I pedaled rapidly to a rhythmic cadence pounding like
a kettle drum in my head, a simple mantra that matched
each quick stroke of the crank and went "Push.
Push. Push." Meanwhile, somewhere in the background
a familiar chorus urged me on, chanting "Don't
stop. Don't walk." With arm and leg muscles burning
from the strain, I began to reel in the last painful
yards to the top of the hill, following my wife, Mary
and our dog Tasha, who had already topped out.
The grade steepened, and the rear tire started to lose
traction, slipping badly. I downshifted to my lowest,
last-chance gear a second too late, straining the derailleur
with a merciless high-powered torque "Crunch"

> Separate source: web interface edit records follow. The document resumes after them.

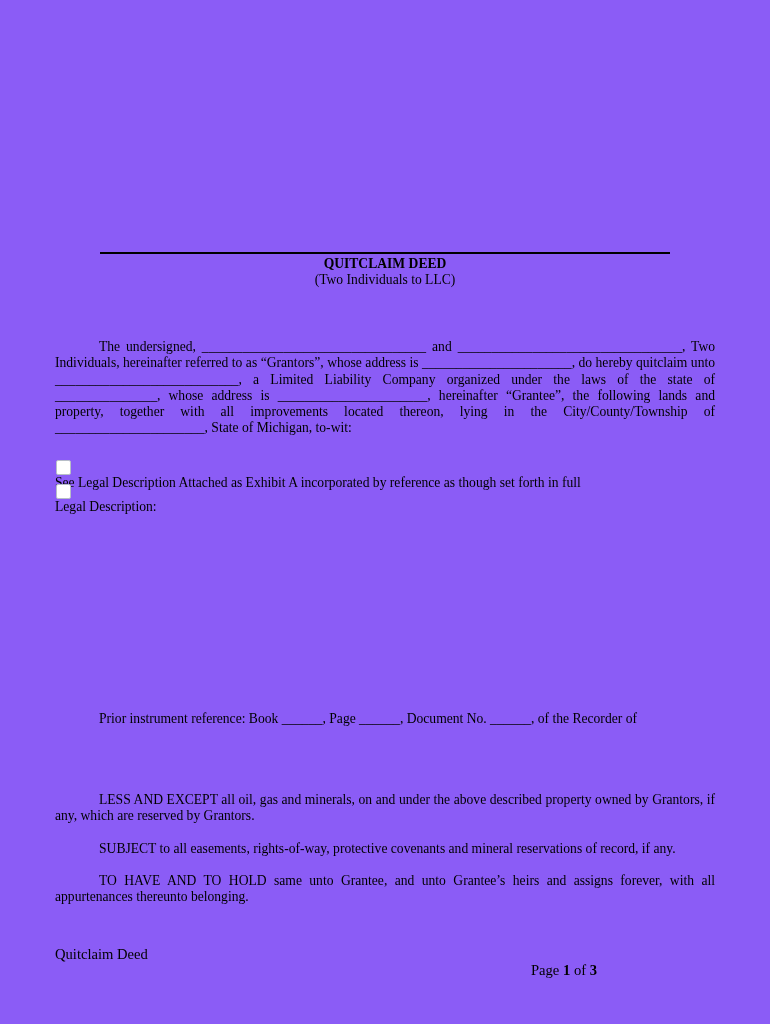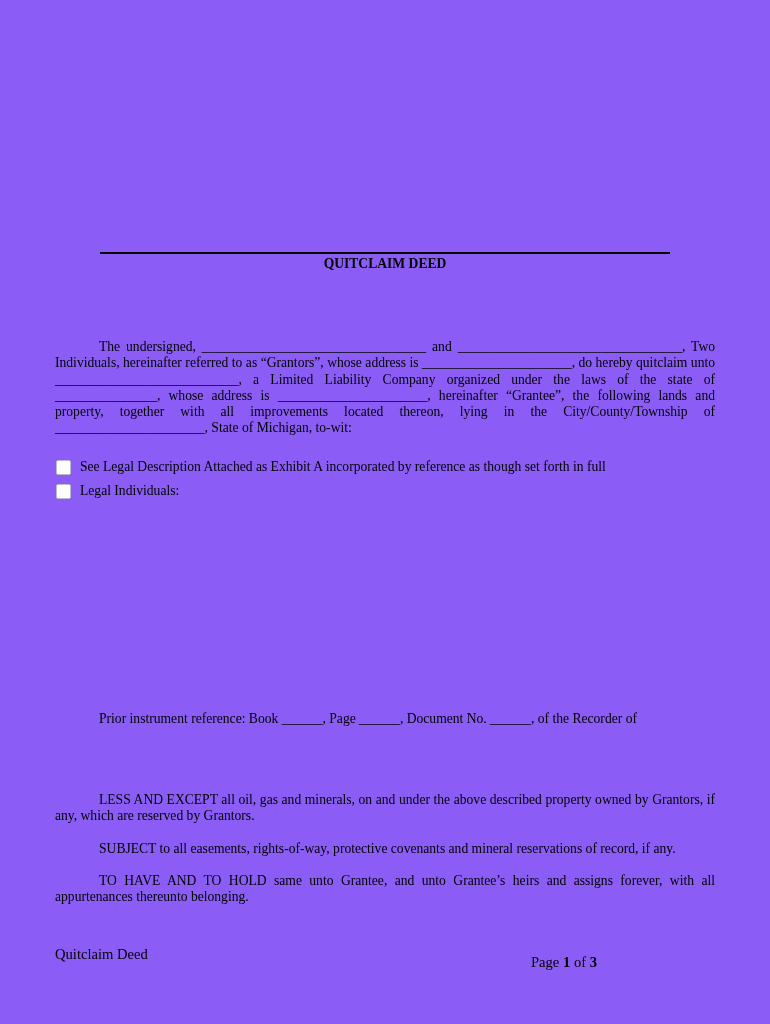--- a/index.html
+++ b/index.html
@@ -78,6 +78,7 @@
     <div class="block title-block">
       <div class="rule"></div>
       <div class="doc-title">QUITCLAIM DEED</div>
+      <div class="doc-subtitle">(Two Individuals to LLC)</div>
     </div>
 
 

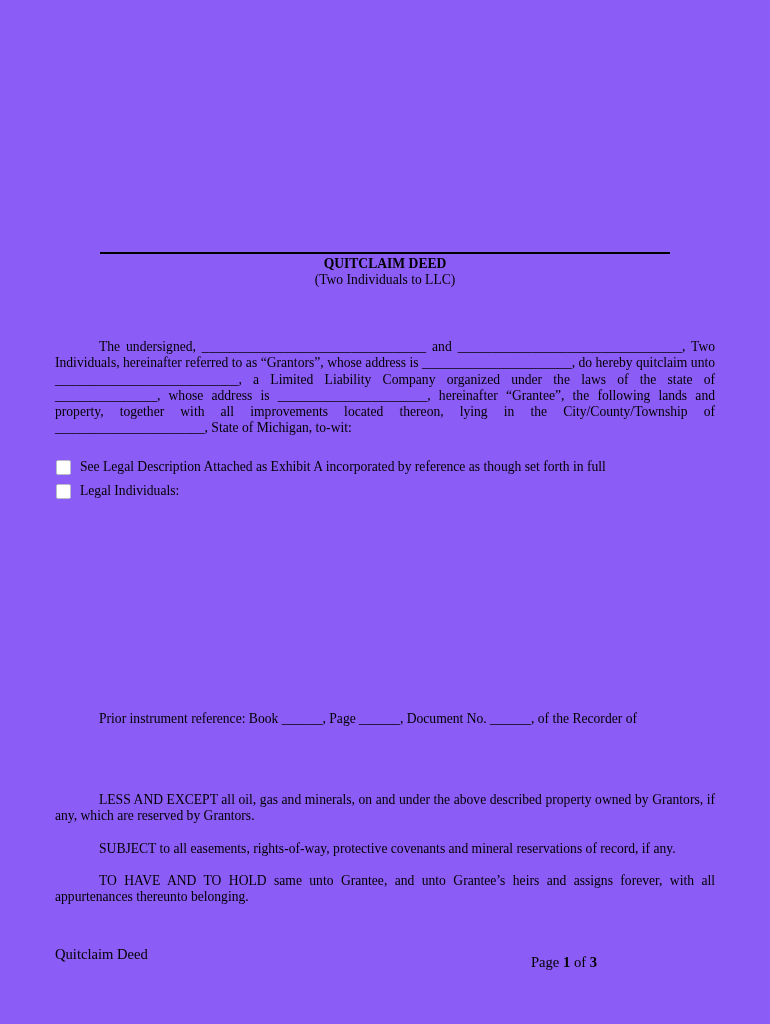--- a/index.html
+++ b/index.html
@@ -45,6 +45,7 @@
   .check-row {
     display: flex;
     align-items: flex-start;
+    flex-direction: column;
   }
   .check-row-1 { top: 459px; }
   .check-row-2 { top: 483px; }

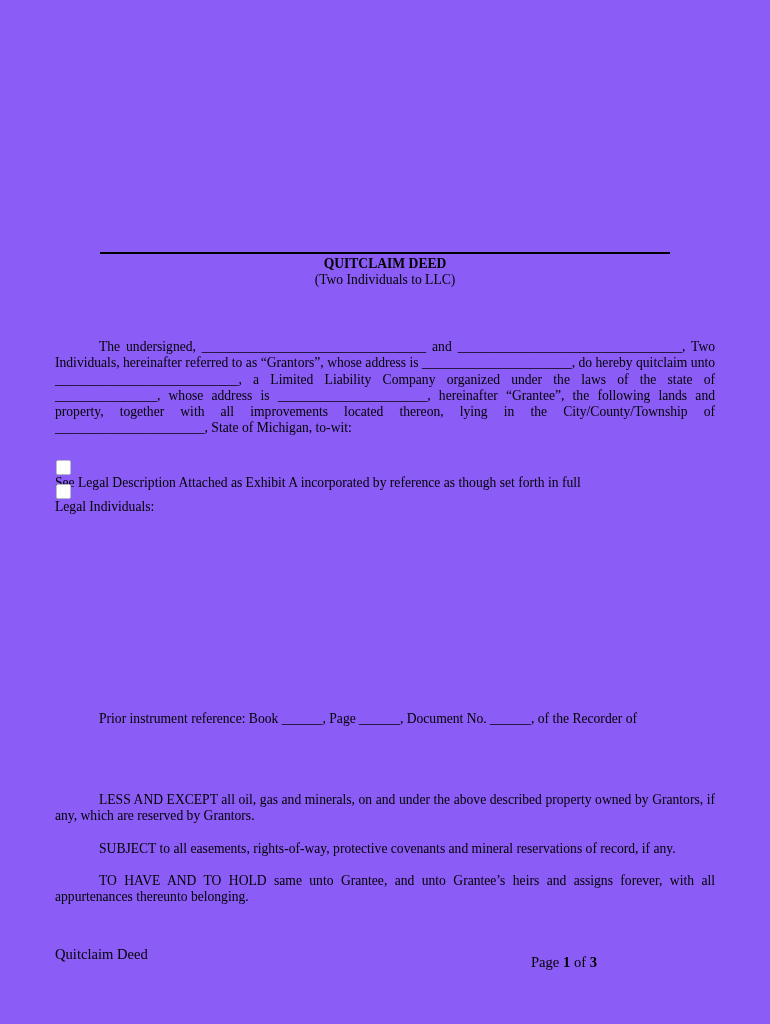--- a/index.html
+++ b/index.html
@@ -92,7 +92,7 @@
 
     <div class="block check-row check-row-2">
       <span class="checkbox"></span>
-      <span>Legal Individuals:</span>
+      <span>Legal Description:</span>
     </div>
 
 

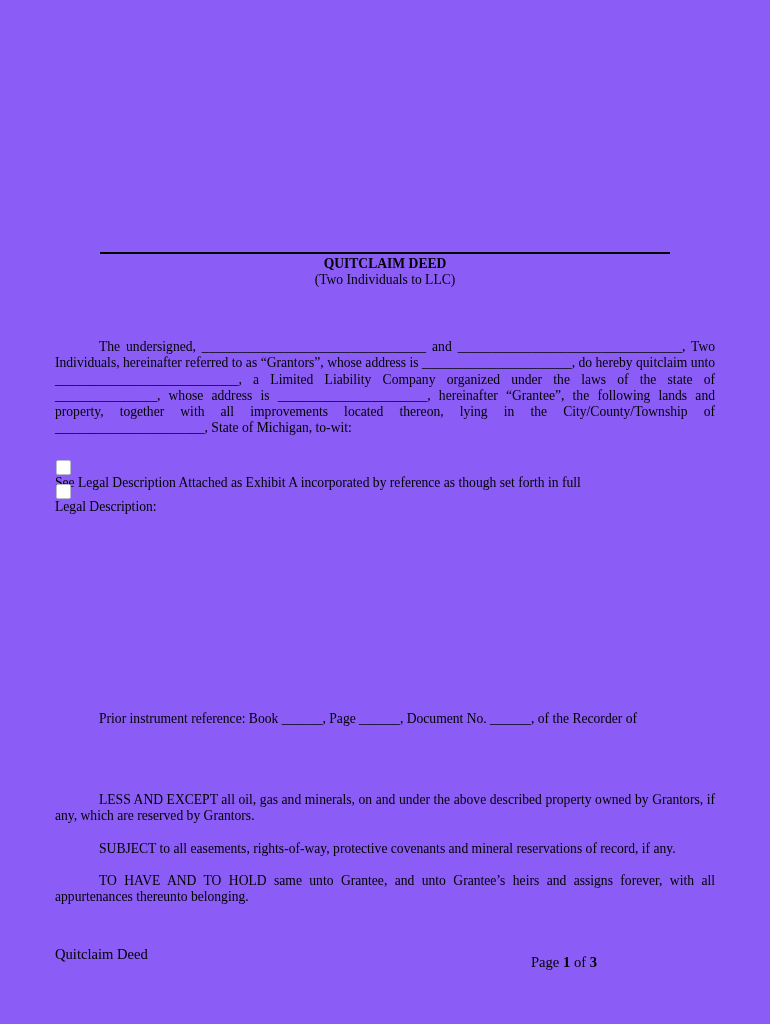--- a/index.html
+++ b/index.html
@@ -68,7 +68,7 @@
   .habendum-block { top: 873px; }
   .footer-block { top: 946px; font-size: 14.6px; }
   .footer-left { position: absolute; left: 0; top: 0; }
-  .footer-right { position: absolute; right: 118px; top: 8px; }
+  .footer-right { position: absolute; right: 118px; top: 16px; }
 </style>
 </head>
 <body>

yet maintaining just enough headway to churn over the
rise. Blowing hard and lathered like a quarter horse,
I coasted out of the forest shade and into the blinding
white sunshine.
Ahead, a sandy path led through the swaying emerald
beach grasses towards lofty dunes. Moments later, atop
the escarpment, we sucked greedily on our water bottles
and looked out at the limitless Atlantic, watched the
waves roll in with a thunderous roar more than a hundred
feet below. The breakers crashed down upon the Great
Beach, an unbroken strand lying between the dunes and
the sea and stretching to the horizon for miles in both
directions. And in all that vast sandy, salty distance,
there was no one else in sight.
The notion of Cape Cod as wilderness may strike some
as oxymoronic, and with good reason. After all, the
Cape lies within a day's drive of one-quarter of the
nation's population, and ever Since Bartholomew Gosnold
sailed past in 1602 and noted that the waters were rich
in codfish, Cape Cod has hardly qualified as undiscovered
country. Any veteran of weekend traffic combat on Route
6, or anyone else who has spent an afternoon trying
to extricate himself from the ticky-tacky tangle of
cheap development --"Ye Olde Mini Golf and Clam
Shoppe"-- that blights so much of the roadside
environment here might well believe the Cape is among
the very last places Americans would go to find solitude
and replenish their souls.
But get off the highway, get out of the car, and you'll
discover a very different Cape Cod than the one seen
through the tinted glass windshield. Here on the Outer
Cape, far from the roar of traffic and the neon come-ons
of Falmouth and Hyannis, is a realm of striking solitude
and surprising diversity. Saved from development by
the National Park Service in 1961, this is a captivating
wild of pounding surf, towering dunes, and fertile marshes;
of solitary stands of Atlantic white cedar, of upland
fields and pastures. Here too are hundreds of glacially-formed
kettle ponds and lakes fringed by oak and pitch pine
forests.
And then, of course, there's the Great Beach. For some
thirty miles, all the way from Eastham to Provincetown,
it stretches unbroken and undeveloped along the ocean
wilderness.
This is brand-new territory, geologically speaking,
for it was only some 15,000 years ago that bulldozing
glaciers piled up this great ridge of sand, silt, and
rubble -a giant dumping ground geologists call a terminal
moraine. As the glaciers melted, the sea rose, nearly
drowning the newly created mound of debris. But once
free of its heavy ice burden the moraine rebounded,
gradually rising hundreds of feet above the waves.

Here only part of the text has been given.